Opinion
Argued April 4, 2000.
May 22, 2000.
Appeal by the defendant from a judgment of the County Court, Nassau County (Cotter, J.), rendered October 6, 1997, convicting him of attempted murder in the second degree and criminal possession of a weapon in the third degree, upon a jury verdict, and imposing sentence. The appeal brings up for review the denial, after a hearing, of that branch of the defendant's omnibus motion which was to suppress identification testimony.
Mark Diamond, New York, N.Y., for appellant, and appellant pro se.
Denis Dillon, District Attorney, Mineola, N.Y. (Robert A. Schwartz and Jodi A. Danzig of counsel), for respondent.
Before: DAVID S. RITTER, J.P., THOMAS R. SULLIVAN, MYRIAM J. ALTMAN, SANDRA J. FEUERSTEIN, JJ.
DECISION ORDER
ORDERED that the judgment is affirmed.
The defendant failed to preserve for appellate review his contention that the evidence was legally insufficient to establish his guilt, as he made only a general motion for a trial order of dismissal with respect to the counts of attempted murder in the second degree and criminal possession of a weapon in the third degree, and failed to refer to any specific deficiency in the evidence presented by the People (see, CPL 470.05; People v. Salazar, 234 A.D.2d 322; People v. Vega, 183 A.D.2d 864, 865). In any event, viewing the evidence in the light most favorable to the prosecution (see, People v. Contes, 60 N.Y.2d 620), we find that it was legally sufficient to establish the defendant's guilt beyond a reasonable doubt. Moreover, we are satisfied that the verdict of guilt was not against the weight of the evidence (see, CPL 470.15). The jury was not bound to accept the testimony of the defendant's alibi witnesses (see, People v. Coleman, 225 A.D.2d 705; People v. Cox, 114 A.D.2d 968).
The hearing court properly denied that branch of the defendant's omnibus motion which was to suppress identification testimony. A photographic array is suggestive when some characteristic of the defendant's picture draws the viewer's attention to it indicating that the police have made a particular suggestion.
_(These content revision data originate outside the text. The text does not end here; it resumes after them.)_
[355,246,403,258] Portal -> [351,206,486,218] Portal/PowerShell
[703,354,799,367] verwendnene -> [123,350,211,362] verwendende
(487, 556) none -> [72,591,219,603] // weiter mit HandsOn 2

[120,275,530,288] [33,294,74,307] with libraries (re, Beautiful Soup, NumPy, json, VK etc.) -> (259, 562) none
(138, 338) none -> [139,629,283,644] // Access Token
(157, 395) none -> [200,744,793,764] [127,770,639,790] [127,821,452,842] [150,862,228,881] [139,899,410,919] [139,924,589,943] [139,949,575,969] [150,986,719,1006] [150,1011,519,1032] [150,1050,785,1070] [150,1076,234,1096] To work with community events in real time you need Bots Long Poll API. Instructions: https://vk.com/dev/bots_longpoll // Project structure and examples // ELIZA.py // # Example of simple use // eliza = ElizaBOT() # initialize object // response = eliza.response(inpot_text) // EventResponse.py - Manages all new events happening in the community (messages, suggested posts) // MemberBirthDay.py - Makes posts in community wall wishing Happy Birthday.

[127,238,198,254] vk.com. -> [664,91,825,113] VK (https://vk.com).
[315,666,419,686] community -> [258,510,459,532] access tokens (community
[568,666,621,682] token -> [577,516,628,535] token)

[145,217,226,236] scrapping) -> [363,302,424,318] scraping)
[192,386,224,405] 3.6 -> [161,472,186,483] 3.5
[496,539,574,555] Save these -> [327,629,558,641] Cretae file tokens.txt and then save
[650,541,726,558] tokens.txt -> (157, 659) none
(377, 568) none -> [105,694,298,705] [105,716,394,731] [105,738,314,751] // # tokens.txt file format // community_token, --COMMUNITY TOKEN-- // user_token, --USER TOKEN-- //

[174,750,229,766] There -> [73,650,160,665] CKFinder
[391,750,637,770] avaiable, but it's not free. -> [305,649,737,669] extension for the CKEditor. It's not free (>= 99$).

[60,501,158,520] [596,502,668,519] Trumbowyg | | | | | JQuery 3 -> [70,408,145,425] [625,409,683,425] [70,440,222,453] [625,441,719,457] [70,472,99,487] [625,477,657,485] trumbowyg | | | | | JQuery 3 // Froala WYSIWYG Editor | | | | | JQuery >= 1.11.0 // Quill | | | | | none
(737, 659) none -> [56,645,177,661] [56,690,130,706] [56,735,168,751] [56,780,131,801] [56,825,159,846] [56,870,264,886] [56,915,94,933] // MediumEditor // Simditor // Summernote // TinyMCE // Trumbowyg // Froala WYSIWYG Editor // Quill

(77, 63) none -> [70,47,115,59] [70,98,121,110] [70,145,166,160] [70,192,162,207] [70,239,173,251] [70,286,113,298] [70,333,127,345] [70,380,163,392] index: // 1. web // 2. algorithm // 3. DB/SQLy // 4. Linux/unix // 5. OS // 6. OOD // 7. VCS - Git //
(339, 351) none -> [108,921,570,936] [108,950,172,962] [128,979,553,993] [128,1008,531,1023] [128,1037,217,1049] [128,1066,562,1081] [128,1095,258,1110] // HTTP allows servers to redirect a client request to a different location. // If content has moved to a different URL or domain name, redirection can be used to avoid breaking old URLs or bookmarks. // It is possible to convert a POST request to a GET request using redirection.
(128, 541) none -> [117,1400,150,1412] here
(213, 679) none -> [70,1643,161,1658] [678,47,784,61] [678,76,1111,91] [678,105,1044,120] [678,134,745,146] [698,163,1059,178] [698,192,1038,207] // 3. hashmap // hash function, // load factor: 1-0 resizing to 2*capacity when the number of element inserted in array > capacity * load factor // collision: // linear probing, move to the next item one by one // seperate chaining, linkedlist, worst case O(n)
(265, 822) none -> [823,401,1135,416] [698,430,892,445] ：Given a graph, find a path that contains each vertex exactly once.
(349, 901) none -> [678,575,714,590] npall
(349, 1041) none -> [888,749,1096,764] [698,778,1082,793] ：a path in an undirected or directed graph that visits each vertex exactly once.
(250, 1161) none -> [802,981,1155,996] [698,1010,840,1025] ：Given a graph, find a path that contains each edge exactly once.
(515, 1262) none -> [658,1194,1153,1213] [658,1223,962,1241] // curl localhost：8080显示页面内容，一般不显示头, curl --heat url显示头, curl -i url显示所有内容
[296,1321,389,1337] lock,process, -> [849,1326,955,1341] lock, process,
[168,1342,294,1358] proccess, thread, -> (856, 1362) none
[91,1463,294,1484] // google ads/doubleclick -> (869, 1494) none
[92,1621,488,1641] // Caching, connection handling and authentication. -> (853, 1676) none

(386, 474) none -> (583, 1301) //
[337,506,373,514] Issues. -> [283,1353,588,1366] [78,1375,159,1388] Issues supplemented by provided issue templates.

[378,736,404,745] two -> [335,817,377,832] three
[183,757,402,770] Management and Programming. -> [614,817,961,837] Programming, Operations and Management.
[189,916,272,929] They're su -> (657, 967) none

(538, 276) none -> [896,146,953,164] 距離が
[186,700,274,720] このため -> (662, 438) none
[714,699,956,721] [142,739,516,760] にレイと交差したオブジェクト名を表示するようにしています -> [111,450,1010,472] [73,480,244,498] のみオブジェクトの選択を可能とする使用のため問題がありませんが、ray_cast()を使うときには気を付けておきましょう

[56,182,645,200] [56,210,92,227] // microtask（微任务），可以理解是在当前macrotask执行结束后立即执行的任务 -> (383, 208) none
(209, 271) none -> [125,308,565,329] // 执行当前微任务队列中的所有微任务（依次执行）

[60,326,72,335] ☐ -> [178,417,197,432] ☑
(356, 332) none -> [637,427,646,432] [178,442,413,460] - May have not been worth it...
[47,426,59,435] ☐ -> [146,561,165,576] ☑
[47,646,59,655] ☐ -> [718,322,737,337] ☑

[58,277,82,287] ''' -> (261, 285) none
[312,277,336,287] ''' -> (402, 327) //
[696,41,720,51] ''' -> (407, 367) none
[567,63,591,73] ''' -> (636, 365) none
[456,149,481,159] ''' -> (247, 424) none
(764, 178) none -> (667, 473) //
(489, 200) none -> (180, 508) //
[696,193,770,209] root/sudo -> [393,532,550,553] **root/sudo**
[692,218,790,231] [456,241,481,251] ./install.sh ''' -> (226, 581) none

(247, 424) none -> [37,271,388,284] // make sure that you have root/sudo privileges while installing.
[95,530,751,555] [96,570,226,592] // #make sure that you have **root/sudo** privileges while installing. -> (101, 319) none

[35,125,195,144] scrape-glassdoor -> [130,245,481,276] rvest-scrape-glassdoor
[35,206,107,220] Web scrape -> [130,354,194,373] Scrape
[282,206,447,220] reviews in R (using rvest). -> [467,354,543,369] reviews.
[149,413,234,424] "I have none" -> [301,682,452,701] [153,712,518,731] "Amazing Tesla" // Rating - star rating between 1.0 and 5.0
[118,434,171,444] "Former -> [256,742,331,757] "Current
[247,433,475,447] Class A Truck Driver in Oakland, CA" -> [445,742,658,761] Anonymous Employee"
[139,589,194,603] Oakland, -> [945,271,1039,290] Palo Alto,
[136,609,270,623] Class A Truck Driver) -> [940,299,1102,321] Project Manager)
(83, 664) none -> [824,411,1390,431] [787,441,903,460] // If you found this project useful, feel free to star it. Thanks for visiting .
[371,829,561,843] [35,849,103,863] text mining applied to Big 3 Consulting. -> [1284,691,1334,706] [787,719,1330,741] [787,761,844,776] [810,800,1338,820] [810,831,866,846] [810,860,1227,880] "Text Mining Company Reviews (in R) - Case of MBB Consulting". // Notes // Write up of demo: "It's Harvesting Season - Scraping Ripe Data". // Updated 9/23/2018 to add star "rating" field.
Contrary to the defendant's contention, there is no indication that his photograph differed significantly from the photographs of the fillers (see, e.g., People v. Williams, 243 A.D.2d 833, 836).
While lineup participants should have the same general characteristics as those of the suspect, there is no requirement that a defendant be surrounded by individuals nearly identical to him in appearance (see, People v. Chipp, 75 N.Y.2d 327, 335, cert denied 498 U.S. 833; People v. Rodriguez, 64 N.Y.2d 738, 740-741). Since the lineup participants here were similar to the defendant in physical characteristics, including age, size, and skin tone, the fact that two men wore shorts while four men wore pants did not render the lineup impermissibly suggestive or conducive to mistaken identification.
The defendant's remaining contentions, including those raised in his supplemental pro se brief, are either unpreserved for appellate review or without merit.
RITTER, J.P., SULLIVAN, ALTMAN and FEUERSTEIN, JJ., concur.